Once you get to this point, you need two main diagrams, one for each SPM chain. Since the first and second rules are consistent across all possibilities, they don't change. So diagram the first rule, the second rule, and M > S > P, branching as needed and using arrows as needed, just like with any sequencing diagram. Then, on a separate diagram, diagram the first rule, the second rule, and P > S > M, with branching, arrows, and all the normal sequencing elements.

Because of the dual possibilities for that chain, you need two main diagrams rather than one, but for each of the two, you treat it as its own sequencing game diagram. Identify which can be ranked best and which ranked least for each of the two possible situations.

Let's look at a question to see how this impacts your approach. Question 7 says: "If Pastilla ranks second highest, then which one of the following is a complete and accurate list of restaurants any one of which could be ranked fourth highest?"

If P is second, then we must be dealing with the "P > S > M" possibility, as in the other one, P needs too many ranked ahead of it to be second.
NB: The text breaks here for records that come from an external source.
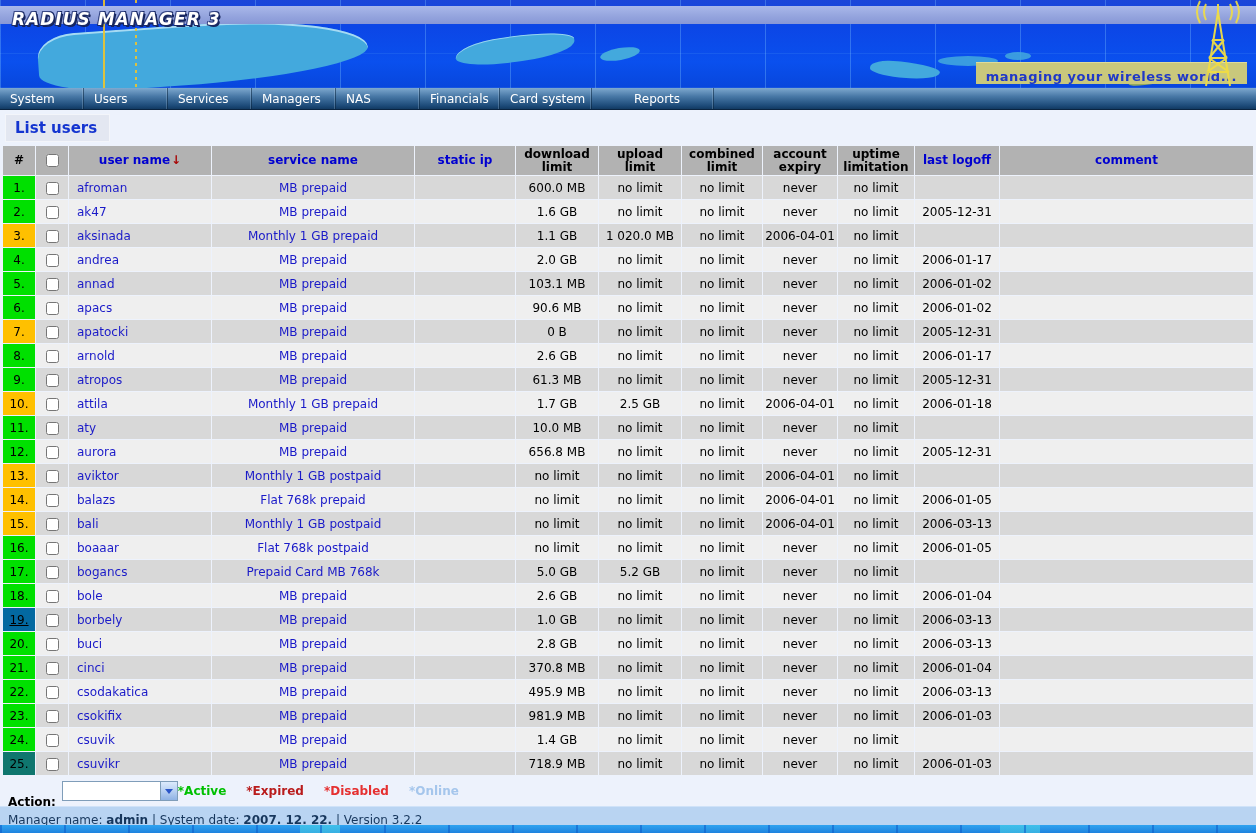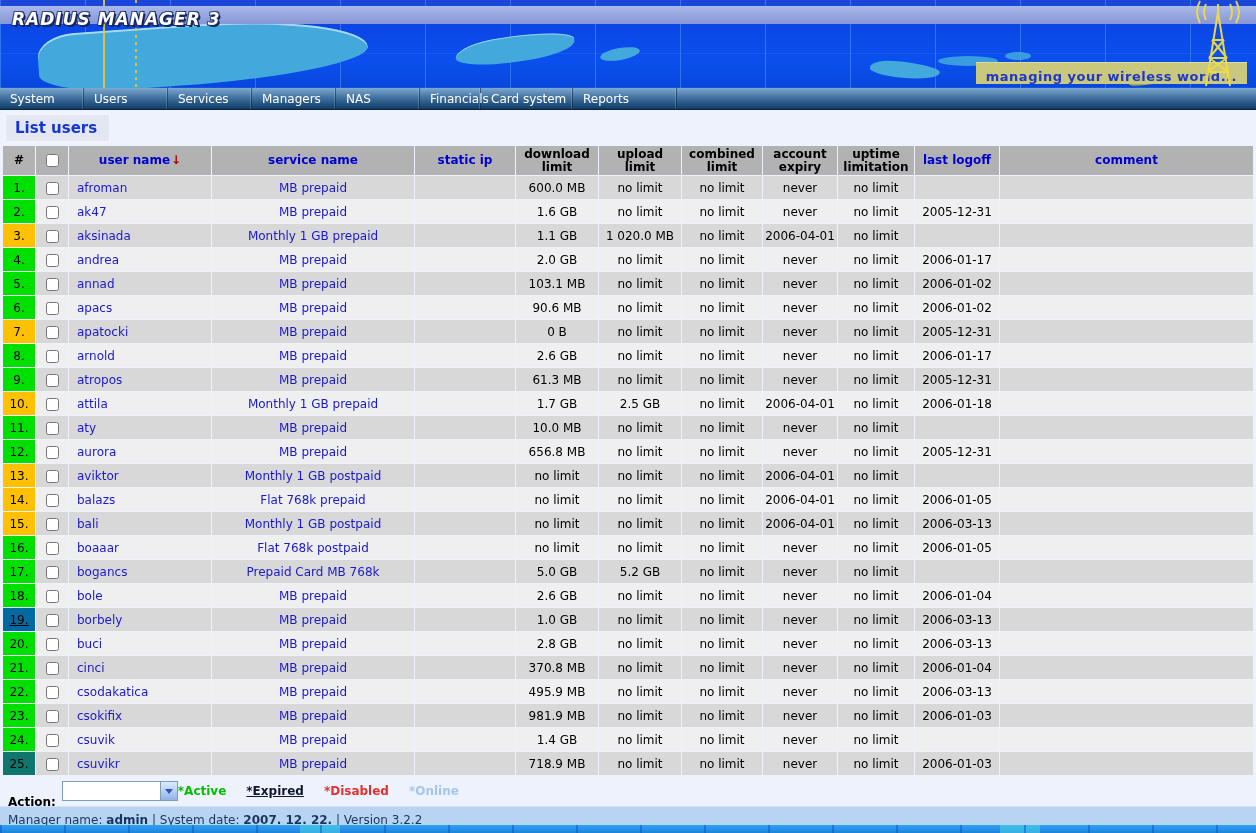"Financials" div.nav-item { width: 61px -> 80px }
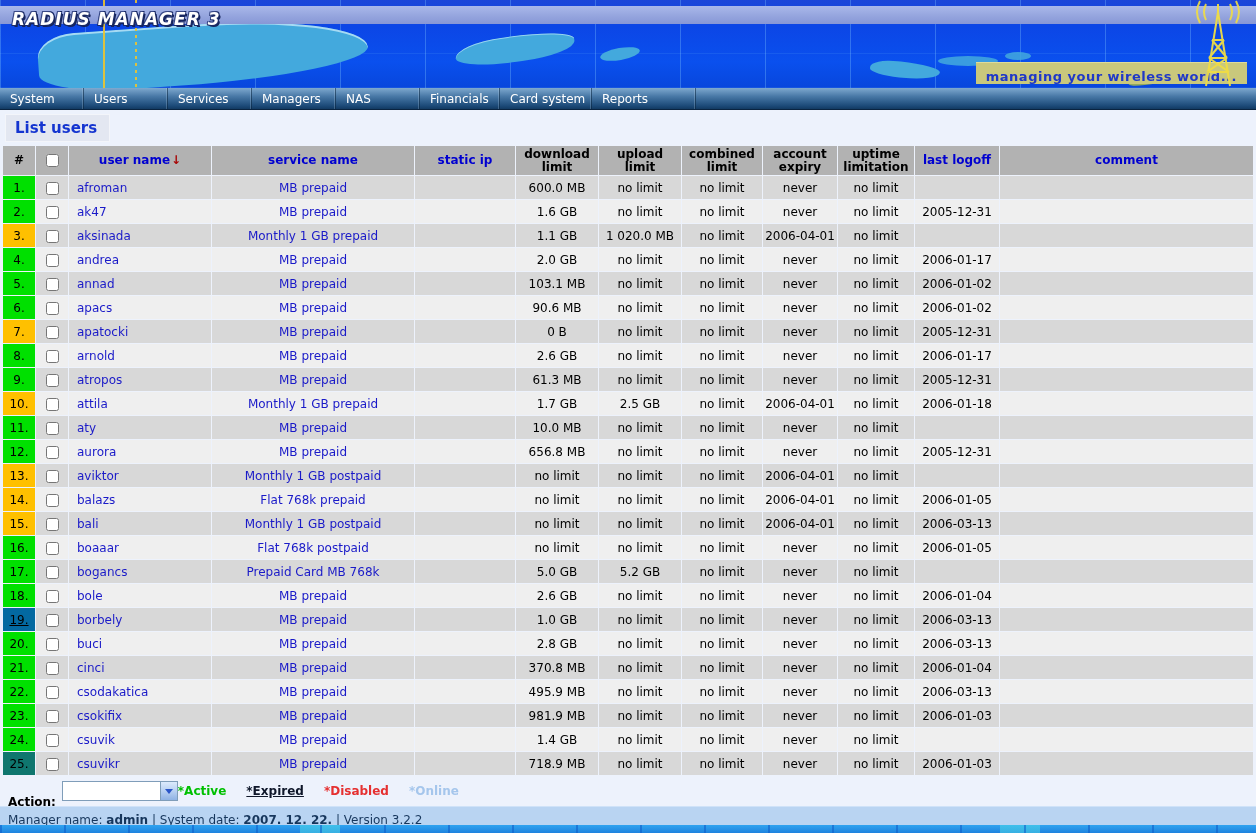"Reports" div.nav-item { margin-left: none -> 32px; width: 104px -> 90px }
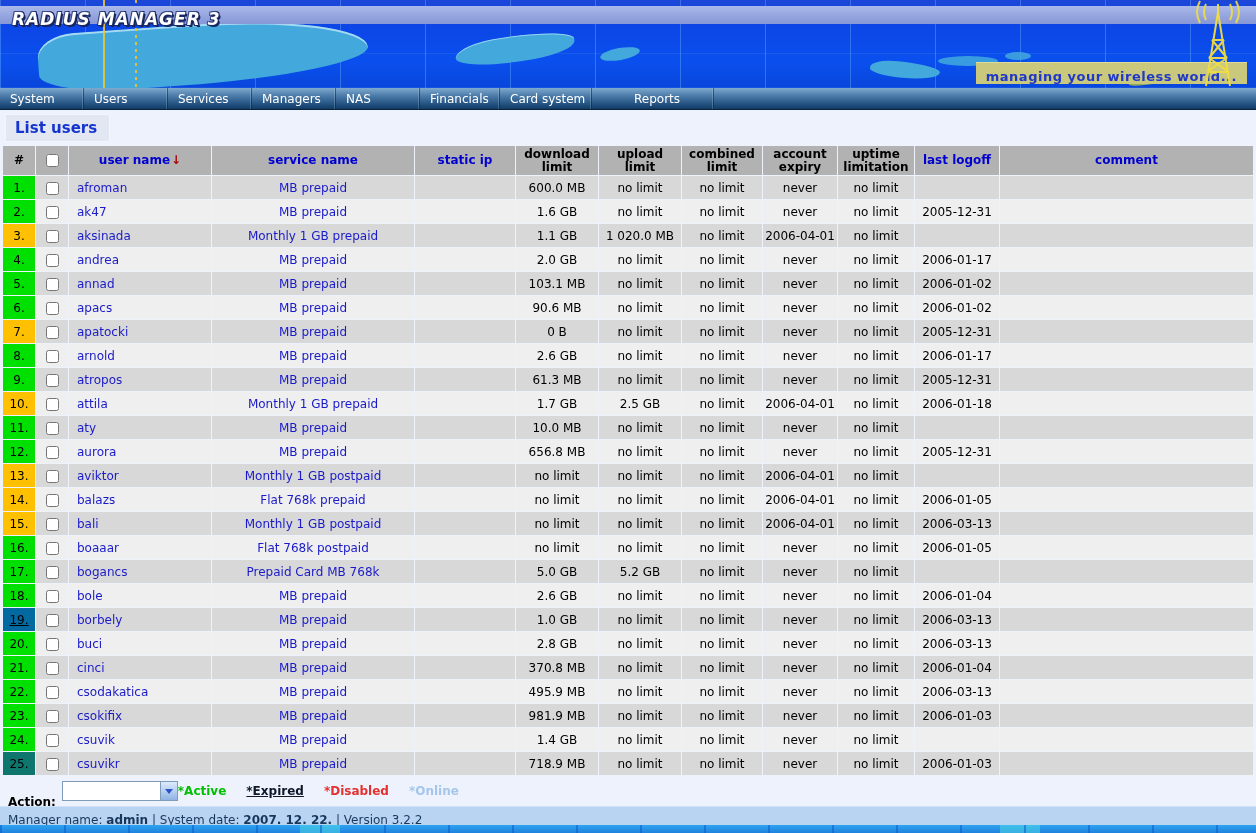"*Expired" span.legend-item { color: #0f172a -> #b91c1c; text-decoration: underline -> none }
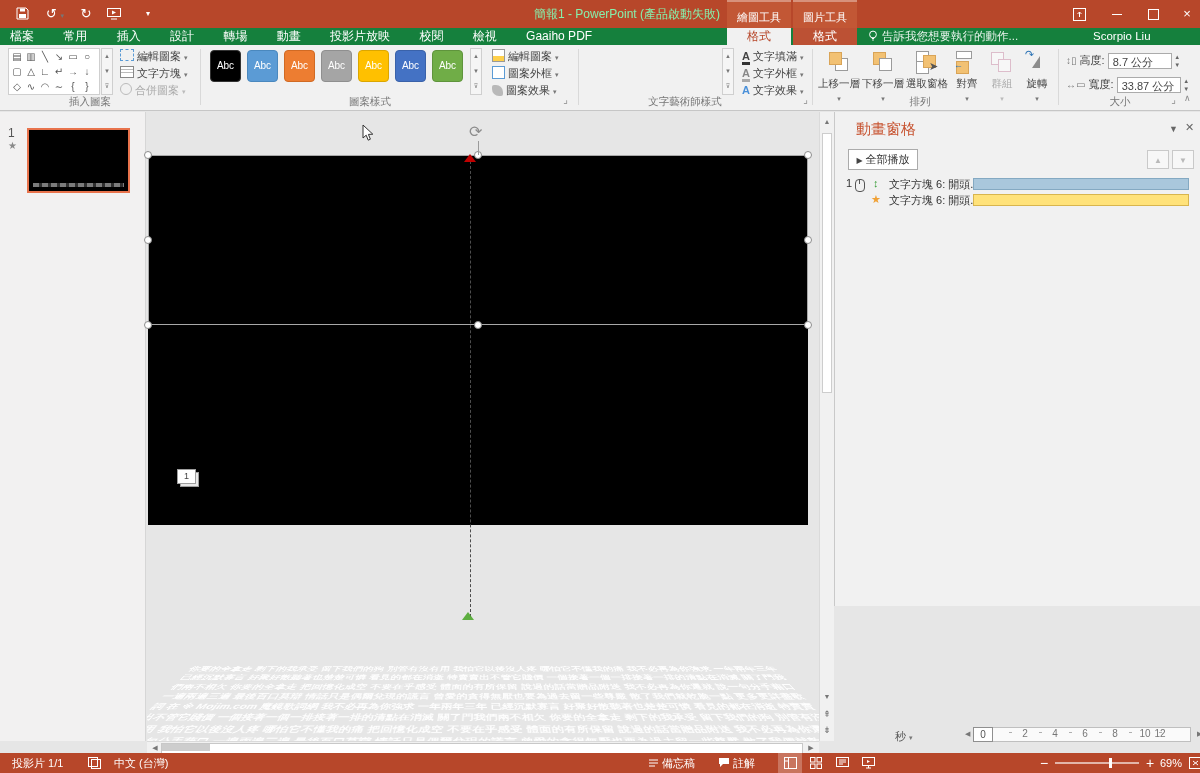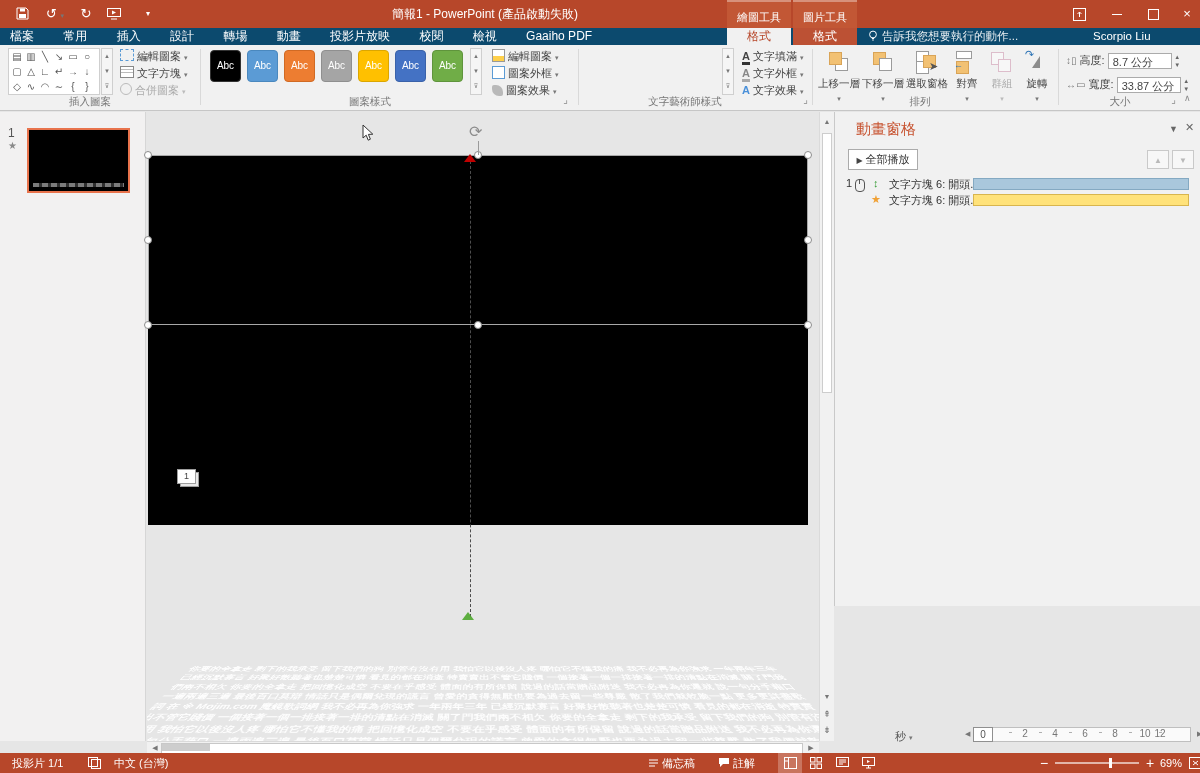"簡報1 - PowerPoint (產品啟動失敗)" .title-text { color: #ffffff -> #86efac; text-align: center -> right }
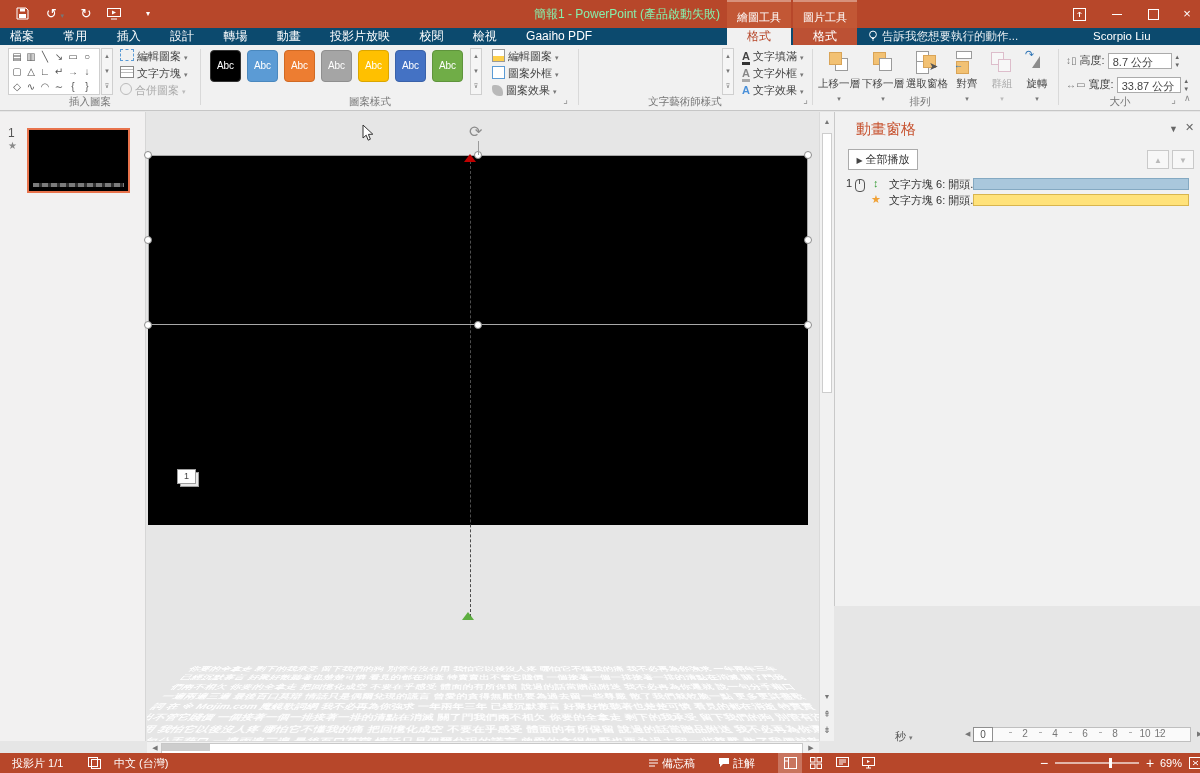"檔案 常用 插入 設計 轉場" .tabrow { background: #0c4a6e -> #15803d }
So for this question, the local condition tells you which of the two diagrams to use.

I hope this has helped!

Robert Carroll

[huhjunn]

Thank you for the explanation it makes a lot more sense now. However, I'm having trouble diagramming the two sequence templates.

This is what I have come up with for sequence template 1 (combining rule 1, 2, and M>S>P):

http://i.imgur.com/QV1a163.png

Is this correct?



Also, how can you tell when a conditional sequencing rule creates more than two chains? For instance the example on pg. 382 (2013 version LGB) shows a sequencing conditional statement that creates 4 chains: "If A's presentation is earlier than B's presentation, then B's presentation is earlier than C's presentation."

This example rule in the LGB is similar to the fourth rule of the game we are currently discussing. This is what confused me and led me to create 4 different chains.

[Lucas Moreau]

Hello, huhjunn,

First, that is indeed a correct diagram for sequence template 1! Well done! The relationship between V, S, and R with respect to M and P is complicated, but you portrayed it correctly. Good job.

As for determining whether you would have two or four chains, you'd just have to look at the specific rule interactions. Here, we have a double arrow between S > P and M > S, so if one is true, the other is also true. That means that there are only two possibilities: either both are true or neither is true. Just one can't be true without the other one being true, so that trims us from four down to two.

As far as the other game, that would be:

If A > B, B > C

The trick here is that it is possible for B > C to be true without A > B also being true. We're not in a "both or neither" situation, one is capable of being true while the other is false!

Hope that helps,
Lucas Moreau

[huhjunn]

That helps very much. Many thanks!